Two branches, the trunk and e.g. a feature branch
In the above image the blue rectangles represent specific
versions of your project, snapshots at a given moment in time.
Whereas the arrows represent you making changes to the code,
adding and removing files etc. The darker orange arrow from A1 to
B1 represents the creation of a branch as well as making code
changes.
So branches sound really easy conceptually, and they are, but
then it gets complicated, there are many many different ways that
specific individuals and different projects decide to handle the
different changes they wish to make within a project (new
features, bug-fixes etc.). There are also different ways to
branch within a single VCS and many more when you look across
more than one VCS.
To keep this simple I'm going to define a simple working model
in which there is a central or main branch, let's call it the
trunk (you will also hear terms like baseline or
default). Rarely will we make chnages to the trunk directly.
Mostly we will create a branch, make changes to that and then
merge it back into the trunk when we are done.
A Tip is just the end of a branch line, before it has been
merged into the trunk or into another branch.
Change Set
All of the changes that represent the difference between a
commit and the prior commit (two versions of your project). Say
you make some changes to one of the files in a project and then
commit that change, the change set is the difference between the
commit you just made and the prior one, i.e. the changes you made
to that one file.
If you look back at the image above, the changes made between
A1 and A2 are the change set for the commit you made and which
created A2.
So when you make a commit you essentially define a starting
point (prior commit) a set of changes and the end point (the new
commit).
Trunk
Another one where I stand to be corrected.
As a term I think it's sort of a carry-over from the
pre-distributed days where (I think) there was always a trunk
which acted as the master branch within the central repository
(one branch to rule them all). In the distributed world it hasn't
gone away but it's not necessary to have one, you can get all
funky and complicated with your branching model.

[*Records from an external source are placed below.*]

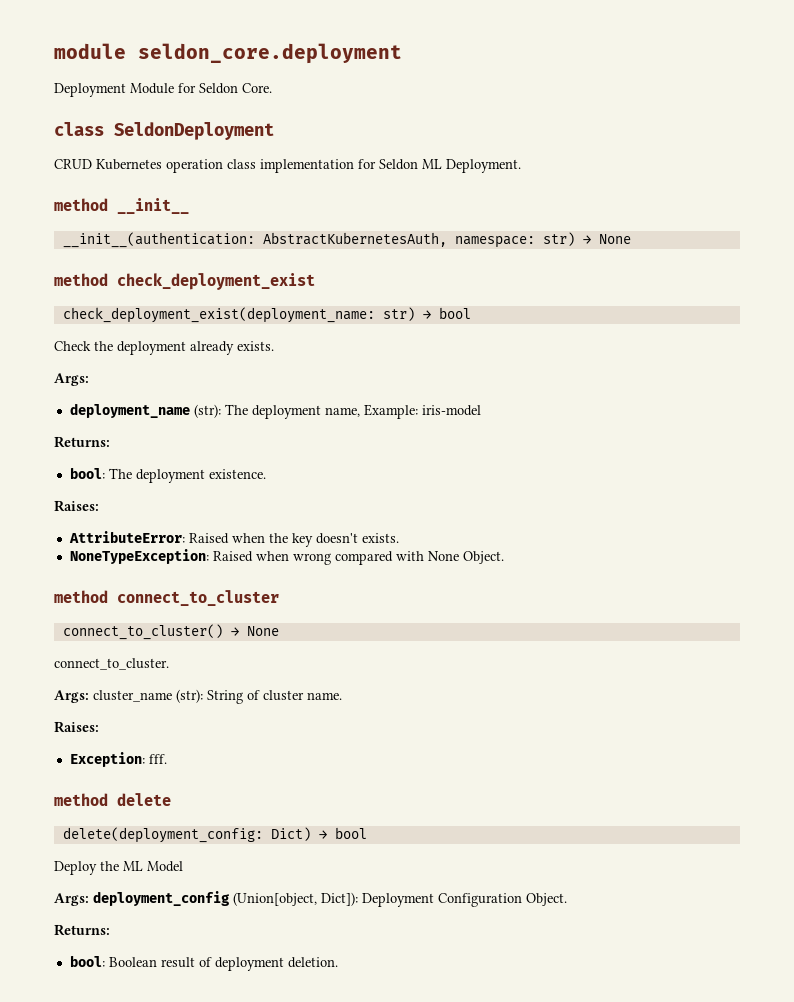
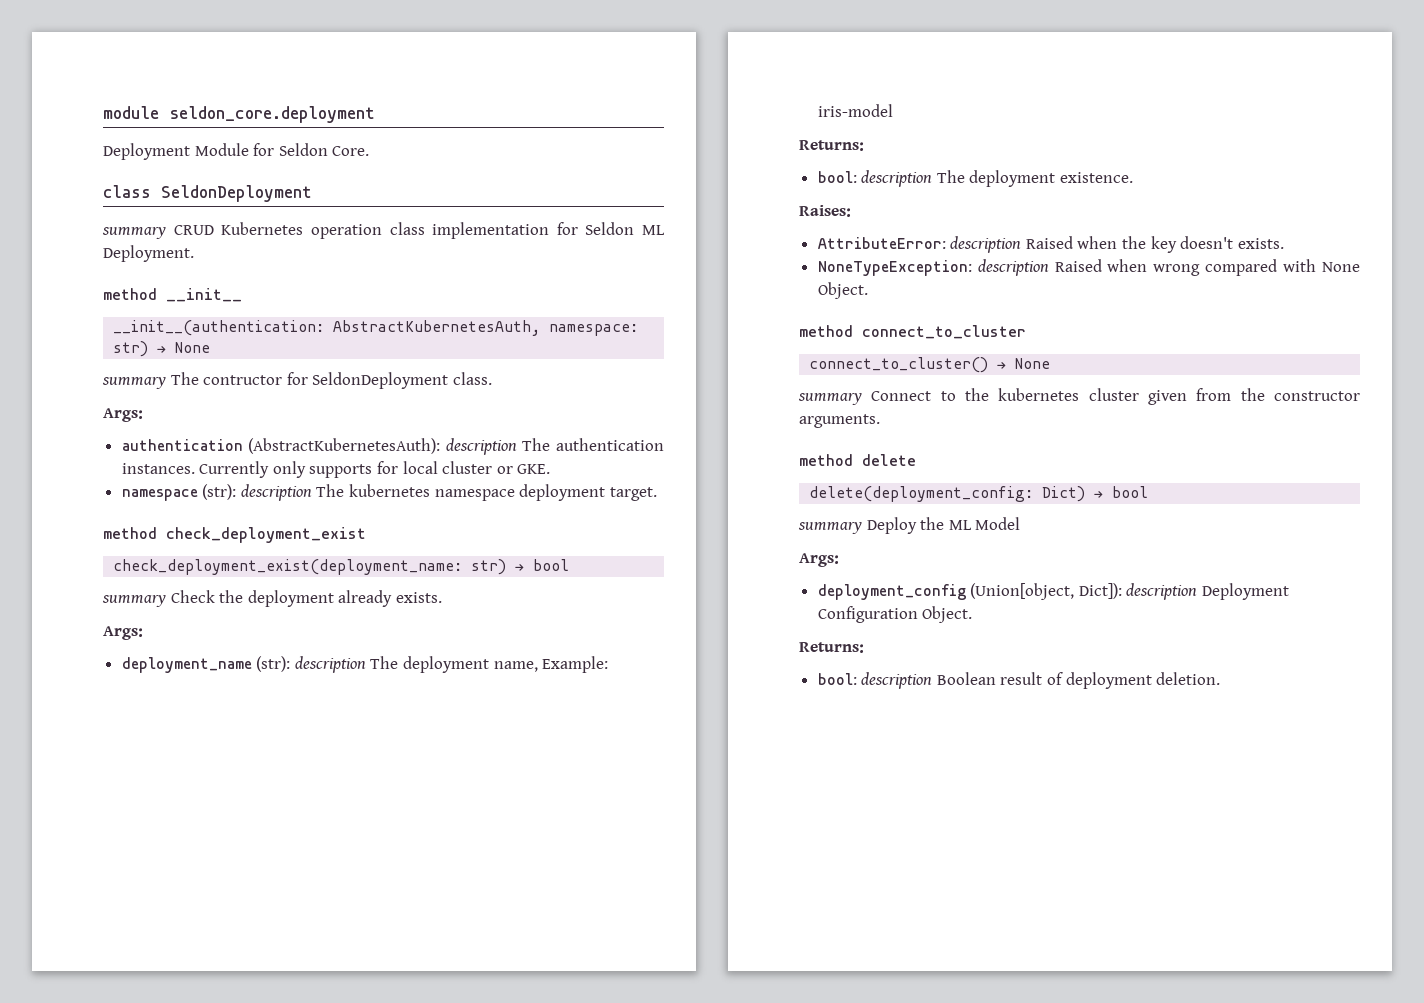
- CRUD Kubernetes operation class implementation for Seldon ML Deployment.
+ summary CRUD Kubernetes operation class implementation for Seldon ML Deployment.
+ summary The contructor for SeldonDeployment class.
+ Args:
+ authentication (AbstractKubernetesAuth): description The authentication instances. Currently only supports for local cluster or GKE.
+ namespace (str): description The kubernetes namespace deployment target.
- Check the deployment already exists.
+ summary Check the deployment already exists.
- deployment_name (str): The deployment name, Example: iris-model
+ deployment_name (str): description The deployment name, Example: iris-model
- bool: The deployment existence.
+ bool: description The deployment existence.
- AttributeError: Raised when the key doesn't exists.
+ AttributeError: description Raised when the key doesn't exists.
- NoneTypeException: Raised when wrong compared with None Object.
+ NoneTypeException: description Raised when wrong compared with None Object.
- connect_to_cluster.
- Args: cluster_name (str): String of cluster name.
- Raises:
- Exception: fff.
+ summary Connect to the kubernetes cluster given from the constructor arguments.
- Deploy the ML Model
- Args: deployment_config (Union[object, Dict]): Deployment Configuration Object.
+ summary Deploy the ML Model
+ Args:
+ deployment_config (Union[object, Dict]): description Deployment Configuration Object.
- bool: Boolean result of deployment deletion.
+ bool: description Boolean result of deployment deletion.

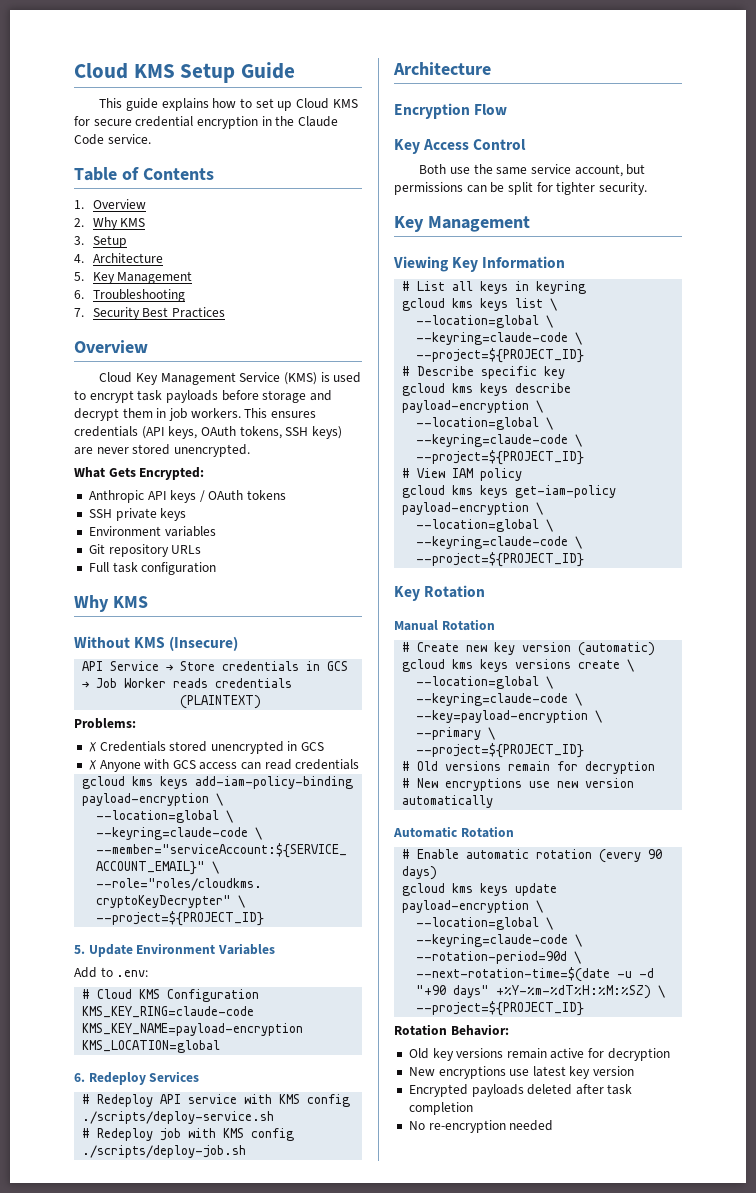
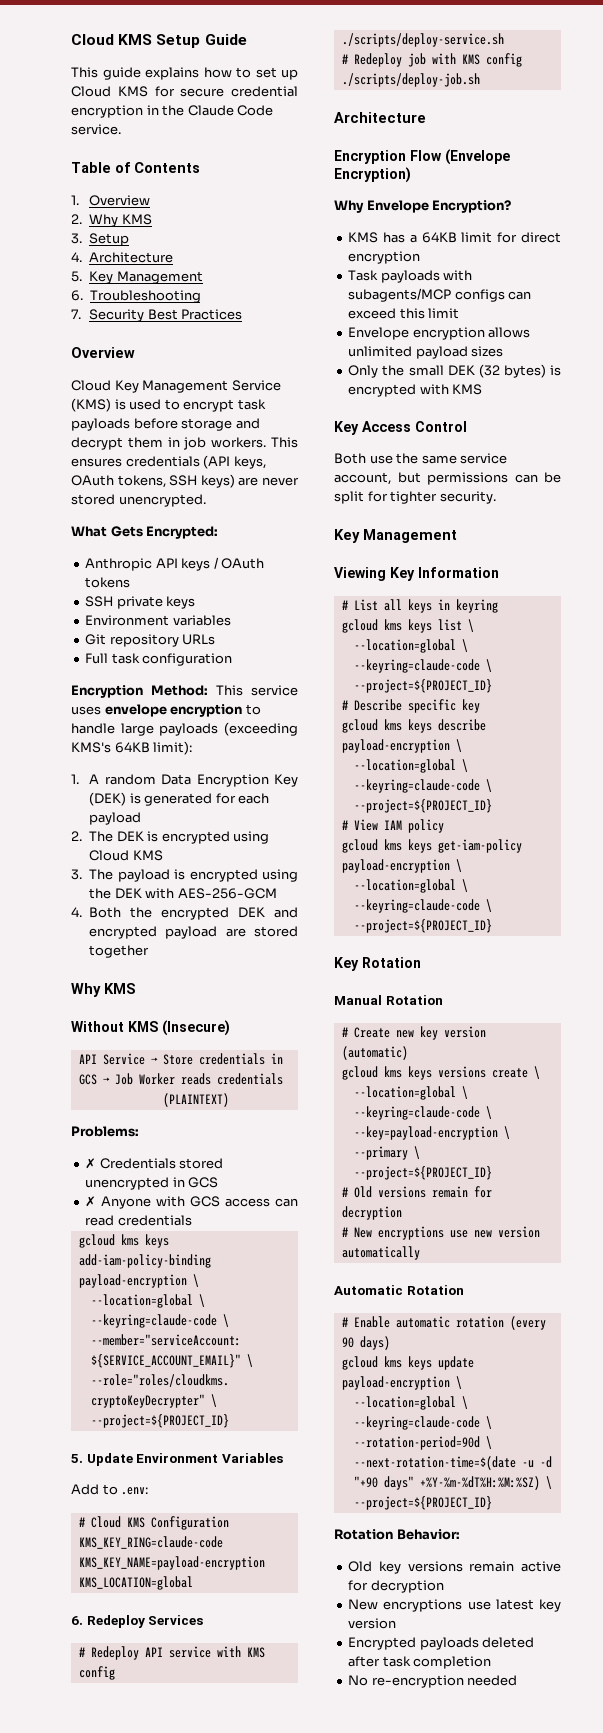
+ Encryption Method: This service uses envelope encryption to handle large payloads (exceeding KMS's 64KB limit):
+ 1. A random Data Encryption Key (DEK) is generated for each payload
+ 2. The DEK is encrypted using Cloud KMS
+ 3. The payload is encrypted using the DEK with AES-256-GCM
+ 4. Both the encrypted DEK and encrypted payload are stored together
- Encryption Flow
+ Encryption Flow (Envelope Encryption)
+ Why Envelope Encryption?
+ KMS has a 64KB limit for direct encryption
+ Task payloads with subagents/MCP configs can exceed this limit
+ Envelope encryption allows unlimited payload sizes
+ Only the small DEK (32 bytes) is encrypted with KMS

However, as far
as I can tell most folk seem to have incorporated a replacement
(for the concept of a trunk) into the branching model they choose
to work with. Mine is the working model I described earlier and I
essentially have a trunk by name that I never make changes to
directly, only by merging branches into it, but I don't have to
work that way.
If you think about it then without some kind of process to
join together all the different changes being made to a project,
potentially by different people (or even just by you), then you'd
have anarchy. I think the historical VCS's like Subversion
achieved this control by hierarchy with the trunk being the top
of the hierarchy. In the distributed world the people and the
project decide how to do it rather than being told how to do it
by the VCS, i.e. they define a working model which must have
something in it that, conceptually, is like a trunk.
Merge
Making branches circular, or joining them back to the trunk,
or joining them with another branch. Whatever, it's the process
by which different branches get joined up. Essentially it's the
reverse of branching. So if branching creates two independent
copies of a single version of your code then merging takes two
independent versions and creates a new single version that
incorporates both. Let's say you start with version 1 (branch A)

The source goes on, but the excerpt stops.